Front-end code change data
^^^^^^^^^^^^^^^^
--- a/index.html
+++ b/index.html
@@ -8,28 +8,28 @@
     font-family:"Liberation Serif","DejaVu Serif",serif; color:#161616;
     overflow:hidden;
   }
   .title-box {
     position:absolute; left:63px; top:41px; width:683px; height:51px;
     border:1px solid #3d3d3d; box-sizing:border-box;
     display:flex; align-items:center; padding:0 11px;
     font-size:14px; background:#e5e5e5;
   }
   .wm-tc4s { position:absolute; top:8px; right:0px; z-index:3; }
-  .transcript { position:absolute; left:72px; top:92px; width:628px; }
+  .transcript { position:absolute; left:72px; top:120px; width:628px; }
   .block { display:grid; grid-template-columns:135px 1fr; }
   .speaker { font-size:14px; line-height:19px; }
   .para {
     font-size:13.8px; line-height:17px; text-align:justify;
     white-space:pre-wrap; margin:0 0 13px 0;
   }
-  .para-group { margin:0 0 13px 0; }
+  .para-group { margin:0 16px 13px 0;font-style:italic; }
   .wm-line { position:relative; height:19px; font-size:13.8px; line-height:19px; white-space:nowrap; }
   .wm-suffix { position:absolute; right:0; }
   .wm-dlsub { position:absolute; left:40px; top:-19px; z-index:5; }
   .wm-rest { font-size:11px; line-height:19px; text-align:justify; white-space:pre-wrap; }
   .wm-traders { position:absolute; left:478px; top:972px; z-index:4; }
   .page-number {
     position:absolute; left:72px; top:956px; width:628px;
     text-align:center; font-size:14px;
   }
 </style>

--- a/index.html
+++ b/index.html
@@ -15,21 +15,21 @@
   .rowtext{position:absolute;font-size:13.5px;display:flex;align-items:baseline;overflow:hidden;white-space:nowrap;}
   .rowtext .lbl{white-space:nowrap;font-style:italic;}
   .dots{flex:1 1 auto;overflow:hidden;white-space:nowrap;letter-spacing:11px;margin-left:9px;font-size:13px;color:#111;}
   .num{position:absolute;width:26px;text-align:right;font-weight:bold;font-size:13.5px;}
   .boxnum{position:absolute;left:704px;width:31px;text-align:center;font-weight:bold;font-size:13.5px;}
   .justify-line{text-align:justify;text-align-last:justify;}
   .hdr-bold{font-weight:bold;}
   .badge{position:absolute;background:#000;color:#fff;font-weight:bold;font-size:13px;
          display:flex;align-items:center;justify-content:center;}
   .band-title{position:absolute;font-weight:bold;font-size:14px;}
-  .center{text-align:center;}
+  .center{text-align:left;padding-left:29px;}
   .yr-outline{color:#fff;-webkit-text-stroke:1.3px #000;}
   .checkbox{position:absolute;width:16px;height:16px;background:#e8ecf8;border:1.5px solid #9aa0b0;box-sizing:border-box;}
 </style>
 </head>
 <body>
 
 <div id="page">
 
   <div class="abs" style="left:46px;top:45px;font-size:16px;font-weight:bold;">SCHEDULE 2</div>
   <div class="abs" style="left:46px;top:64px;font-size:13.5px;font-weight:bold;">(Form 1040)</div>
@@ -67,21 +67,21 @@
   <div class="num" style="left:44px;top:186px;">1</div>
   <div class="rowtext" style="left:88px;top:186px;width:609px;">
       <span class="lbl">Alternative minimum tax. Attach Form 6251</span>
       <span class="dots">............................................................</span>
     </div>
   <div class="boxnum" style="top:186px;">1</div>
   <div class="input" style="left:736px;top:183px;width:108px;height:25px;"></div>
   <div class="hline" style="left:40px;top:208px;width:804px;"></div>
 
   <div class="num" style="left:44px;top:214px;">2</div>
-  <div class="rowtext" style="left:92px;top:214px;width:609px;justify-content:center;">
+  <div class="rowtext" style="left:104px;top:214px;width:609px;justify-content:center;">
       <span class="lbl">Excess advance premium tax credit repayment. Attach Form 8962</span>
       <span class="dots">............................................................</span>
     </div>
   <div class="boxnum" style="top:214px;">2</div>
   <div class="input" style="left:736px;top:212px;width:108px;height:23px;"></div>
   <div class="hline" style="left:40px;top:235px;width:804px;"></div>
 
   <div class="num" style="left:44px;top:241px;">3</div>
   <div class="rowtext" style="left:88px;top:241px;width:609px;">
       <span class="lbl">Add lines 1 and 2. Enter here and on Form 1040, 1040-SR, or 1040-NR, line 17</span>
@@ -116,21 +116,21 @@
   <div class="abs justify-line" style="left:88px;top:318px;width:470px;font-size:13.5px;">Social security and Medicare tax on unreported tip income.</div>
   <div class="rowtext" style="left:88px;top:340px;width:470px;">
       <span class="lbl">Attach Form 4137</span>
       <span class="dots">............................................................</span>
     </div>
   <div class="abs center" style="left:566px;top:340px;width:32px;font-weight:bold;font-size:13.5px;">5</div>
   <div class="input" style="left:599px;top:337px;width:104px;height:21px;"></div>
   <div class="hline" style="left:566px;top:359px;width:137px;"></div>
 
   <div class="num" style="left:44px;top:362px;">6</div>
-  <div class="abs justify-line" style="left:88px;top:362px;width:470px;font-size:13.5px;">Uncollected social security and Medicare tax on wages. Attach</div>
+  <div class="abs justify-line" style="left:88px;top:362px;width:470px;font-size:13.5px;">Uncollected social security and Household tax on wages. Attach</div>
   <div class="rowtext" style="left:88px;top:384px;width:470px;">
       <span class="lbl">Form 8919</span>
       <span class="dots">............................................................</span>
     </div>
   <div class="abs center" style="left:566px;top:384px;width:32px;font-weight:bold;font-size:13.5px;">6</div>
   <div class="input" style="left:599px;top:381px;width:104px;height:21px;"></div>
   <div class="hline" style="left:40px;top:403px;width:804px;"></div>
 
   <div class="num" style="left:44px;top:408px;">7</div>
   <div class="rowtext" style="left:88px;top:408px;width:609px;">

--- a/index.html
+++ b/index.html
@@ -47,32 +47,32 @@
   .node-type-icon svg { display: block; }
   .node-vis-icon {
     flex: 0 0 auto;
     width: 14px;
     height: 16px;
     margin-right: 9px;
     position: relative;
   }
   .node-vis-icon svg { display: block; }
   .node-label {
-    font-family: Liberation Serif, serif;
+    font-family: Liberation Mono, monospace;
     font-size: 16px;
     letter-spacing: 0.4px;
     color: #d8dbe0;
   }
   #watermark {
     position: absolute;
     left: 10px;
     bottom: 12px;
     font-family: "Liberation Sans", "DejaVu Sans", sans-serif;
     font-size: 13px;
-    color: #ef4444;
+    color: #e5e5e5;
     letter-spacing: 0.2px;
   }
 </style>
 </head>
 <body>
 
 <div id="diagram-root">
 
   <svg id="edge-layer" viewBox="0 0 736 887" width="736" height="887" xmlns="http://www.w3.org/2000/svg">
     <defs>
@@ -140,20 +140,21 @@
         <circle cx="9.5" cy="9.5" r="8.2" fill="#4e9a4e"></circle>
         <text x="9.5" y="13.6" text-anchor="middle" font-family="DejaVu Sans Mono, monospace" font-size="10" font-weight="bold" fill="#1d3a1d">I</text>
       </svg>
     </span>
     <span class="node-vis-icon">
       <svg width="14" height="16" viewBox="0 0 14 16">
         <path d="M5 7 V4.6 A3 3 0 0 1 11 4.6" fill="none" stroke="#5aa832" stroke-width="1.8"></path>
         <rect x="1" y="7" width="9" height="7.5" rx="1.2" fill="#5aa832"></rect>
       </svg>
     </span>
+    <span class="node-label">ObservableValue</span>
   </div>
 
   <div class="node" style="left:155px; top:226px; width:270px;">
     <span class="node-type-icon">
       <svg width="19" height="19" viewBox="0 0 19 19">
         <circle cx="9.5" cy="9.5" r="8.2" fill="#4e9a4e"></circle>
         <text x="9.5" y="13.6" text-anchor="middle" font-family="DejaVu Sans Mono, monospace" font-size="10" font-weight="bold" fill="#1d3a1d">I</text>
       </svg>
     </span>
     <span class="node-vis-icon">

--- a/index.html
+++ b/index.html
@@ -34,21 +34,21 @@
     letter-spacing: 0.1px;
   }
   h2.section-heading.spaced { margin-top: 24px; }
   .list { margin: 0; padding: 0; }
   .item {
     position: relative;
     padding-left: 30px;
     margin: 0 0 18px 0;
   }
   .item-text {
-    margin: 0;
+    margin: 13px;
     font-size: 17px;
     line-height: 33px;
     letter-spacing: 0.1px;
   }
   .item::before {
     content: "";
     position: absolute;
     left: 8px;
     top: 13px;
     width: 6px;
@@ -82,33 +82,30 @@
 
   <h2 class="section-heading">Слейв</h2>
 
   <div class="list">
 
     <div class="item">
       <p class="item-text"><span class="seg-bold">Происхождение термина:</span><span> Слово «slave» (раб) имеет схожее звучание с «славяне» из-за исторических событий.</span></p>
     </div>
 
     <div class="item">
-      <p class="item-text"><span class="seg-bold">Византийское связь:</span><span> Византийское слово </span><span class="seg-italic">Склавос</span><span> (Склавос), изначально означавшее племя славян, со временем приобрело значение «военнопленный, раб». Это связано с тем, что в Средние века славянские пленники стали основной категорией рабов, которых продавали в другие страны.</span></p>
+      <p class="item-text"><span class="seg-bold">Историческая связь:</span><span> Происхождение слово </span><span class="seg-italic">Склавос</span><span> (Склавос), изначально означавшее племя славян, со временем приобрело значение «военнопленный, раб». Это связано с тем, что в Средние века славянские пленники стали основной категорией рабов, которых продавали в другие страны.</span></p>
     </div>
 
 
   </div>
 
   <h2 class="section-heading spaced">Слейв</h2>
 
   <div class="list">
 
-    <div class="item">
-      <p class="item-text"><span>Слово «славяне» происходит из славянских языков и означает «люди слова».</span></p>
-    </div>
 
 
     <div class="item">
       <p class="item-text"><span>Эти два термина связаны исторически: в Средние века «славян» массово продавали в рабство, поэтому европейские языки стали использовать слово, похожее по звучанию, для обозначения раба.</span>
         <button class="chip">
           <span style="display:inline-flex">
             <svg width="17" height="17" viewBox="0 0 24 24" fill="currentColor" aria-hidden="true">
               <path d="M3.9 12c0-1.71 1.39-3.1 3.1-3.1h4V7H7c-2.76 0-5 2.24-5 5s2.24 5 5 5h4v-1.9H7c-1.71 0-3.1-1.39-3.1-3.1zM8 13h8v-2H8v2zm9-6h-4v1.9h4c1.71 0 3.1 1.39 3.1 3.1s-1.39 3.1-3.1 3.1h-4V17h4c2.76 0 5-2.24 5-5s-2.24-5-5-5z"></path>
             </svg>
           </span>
^^^^^^^^^^^^^^^^
## Exercise directions
Collect every line with the string "boxnum" from the records, and copy each.

## Answer to this exercise
   .boxnum{position:absolute;left:704px;width:31px;text-align:center;font-weight:bold;font-size:13.5px;}
   <div class="boxnum" style="top:186px;">1</div>
   <div class="boxnum" style="top:214px;">2</div>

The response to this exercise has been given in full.